Date: Thu, 15 Mar 2018 19:39:37 -0700
On Thu, Mar 15, 2018 at 6:44 PM, Nick Lewycky <nlewycky_at_[hidden]> wrote:
>
> As-if transformations maintain the actions of the written program under
> the assumption that undefined behaviour does not occur. The two are
> fundamentally intertwined.
>
> Here's a few thought experiments: [...]
> Today, all these optimizations are justified by the fact that any attempt
> to observe the difference before and after optimization must necessarily
> execute undefined behaviour, and executing undefined behaviour is a priori
> assumed to be impossible.
>
> It's possible that there's another way to show that these and other
> optimizations are valid, but I would need to see a proposal on how to do
> that. I've tried to create one myself and failed. Frankly, I'm starting to
> believe that our current situation with UB really is the best possible
> design choice.
>
This is beautiful, by the way. Hear hear.
Can you fix this without adding a listing of CPU instructions to the
>>> language standard
>>>
>> and without fully defining it?
>>>
>>
>> I don't need to. The C++ Standard already specifies that atomic integers
>> obey the rules
>> of 2's-complement arithmetic, and it doesn't spell out what those rules
>> are.
>>
>
> I would consider it shall "obey the rules of 2's complement arithmetic" to
> be fully defined, as 1's complement machines would have to simulate 2's
> complement arithmetic. (Offhand, I think this is what happens with atomics
> today; 1's complement machines are expected to use a library call to
> implement the atomic and ensure 2's complement?)
>
This is relevant to JF's P0907R0
<http://www.open-std.org/jtc1/sc22/wg21/docs/papers/2018/p0907r0.html> (and
to my UB-preserving fork
<https://quuxplusone.github.io/draft/twosc-conservative.html> too), so I'm
curious to explore this.
What N4700 says on the subject is...
> There are specializations of the `atomic` template for the integral types
[...] `int`, [...]
>
> template<> struct atomic<*integral*> {
> [...]
> *integral* operator++() noexcept;
> *integral* operator+=(*integral*) noexcept;
> [...]
> };
>
> Descriptions are provided below only for members that differ from the
primary template.
> The following operations perform arithmetic computations. [... a table
follows; it does not include operator++ ...]
> [...]
> T fetch_*key*(T operand, memory_order order = memory_order_seq_cst)
noexcept;
> [...]
> Remarks: For signed integer types, arithmetic is defined to use two's
complement representation. There are no undefined results.
>
> T operator *op*=(T operand) noexcept;
> Effects: Equivalent to: return fetch_*key*(operand) *op* operand;
So, first of all, there's no official semantics provided for e.g.
std::atomic<int> x(42);
++x;
But we can intuitively assume that `++x` should be equivalent to `x+=1`,
and move on from there.
`x+=1` is officially defined to be equivalent to `x.fetch_add(1) + 1`.
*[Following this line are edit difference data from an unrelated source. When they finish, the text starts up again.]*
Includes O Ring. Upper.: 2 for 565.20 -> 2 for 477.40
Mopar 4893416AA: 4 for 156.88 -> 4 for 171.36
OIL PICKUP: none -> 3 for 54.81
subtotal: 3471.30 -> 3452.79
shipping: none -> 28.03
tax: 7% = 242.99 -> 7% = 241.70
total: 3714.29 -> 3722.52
Now things start breaking down, on non-two's-complement machines. We have
to somehow make `x.fetch_add(1)` perform an operation which is equivalent
to a "two's complement" addition, i.e., it needs to modify the bitwise
representation of `x` in some way that corresponds to a two's-complement
increment.
std::atomic<int> y(INT_MAX); // for the sake of argument, let's use a
16-bit sign-magnitude machine
y+=1;
y+=1;
This means that if we have the bit-pattern 0x7FFF (a 16-bit INT_MAX),
incrementing it *must* produce the bit-pattern 0x8000, because that's what
a two's complement addition would produce.
And then we do the second `+=`. It adds 1 to the bit-pattern 0x8000 and
stores 0x8001 safely back into it.
But look at the return type of `y.fetch_add(1)`! It is specified to return
*integral*, i.e. int, i.e. it will return 0x8000, which is "negative zero"
on this machine.
And then operator+= is specified to behave as-if `y.fetch_add(1) + 1`!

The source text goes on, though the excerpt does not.